Reputation: 1314
I'm declaring a global variable myvar
on the device using the __device__
specifier. I don't set it to a meaningful value anywhere (not using cudaMemcpyToSymbol in my kernel launch method, as you would normally do).
I'd expect the value of myvar
to be random garbage, but it's neatly 0.0 every time. Does CUDA do auto-initialisation of device variables?
I've checked it using the CUDA debugger also, the value is effectively 0.
__device__ float myvar;
__global__ void kernel(){
printf("my var: %f", myvar);
}
int kernel_launch(){
kernel<<<1,5>>>();
cudaDeviceSynchronize();
return 0;
}
Upvotes: 0
Views: 2458
Reputation: 5188
__device__
uninitialized variables, much like their global __host__
counterpart, need to be declared in the executable by their size and location in memory. As far as I know, such declarations always need a placeholder value, which unsurprisingly appears to be zero.

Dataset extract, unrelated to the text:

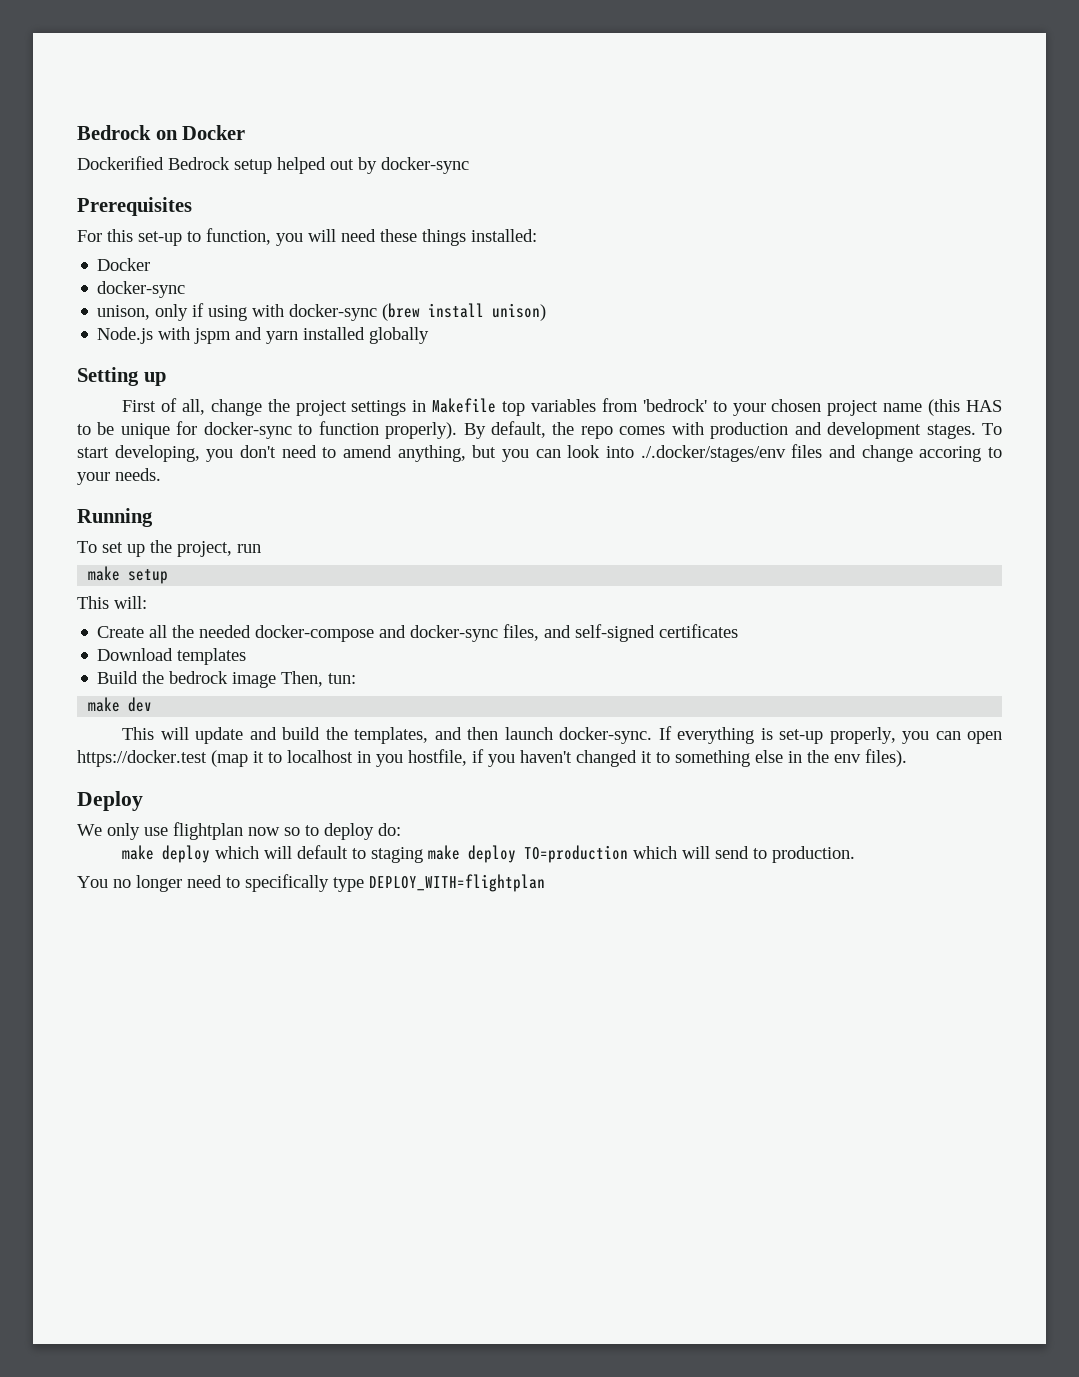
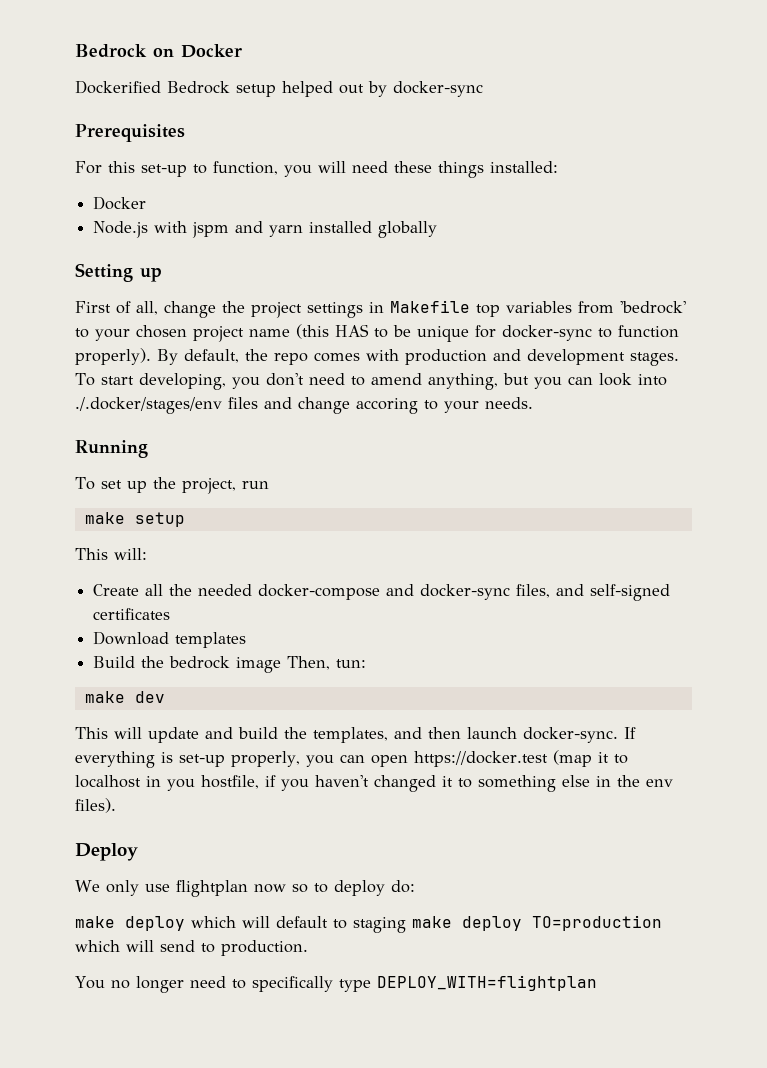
  For this set-up to function, you will need these things installed:
  Docker
- docker-sync
- unison, only if using with docker-sync (brew install unison)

This can be checked readily. For example this command disassembles the output of a simple __device__ int a;
declaration:
nvcc -o test.o -c -x cu - <<< "__device__ int a;" && cuobjdump -xelf all test.o && nvdisasm *cubin
You'll get the following output:
.headerflags @"EF_CUDA_TEXMODE_UNIFIED EF_CUDA_64BIT_ADDRESS EF_CUDA_SM20 EF_CUDA_PTX_SM(EF_CUDA_SM20)"
//--------------------- .nv.constant14 --------------------------
.section .nv.constant14,"a",@progbits
.align 4
.align 8
.nv.constant14:
/*0000*/ .dword a
//--------------------- .nv.global --------------------------
.section .nv.global,"aw",@nobits
.align 4
.type a,@object
.size a,(.L_1 - a)
a:
.nv.global:
.zero 4
.L_1:
where you can clearly see the implicit zero initialization.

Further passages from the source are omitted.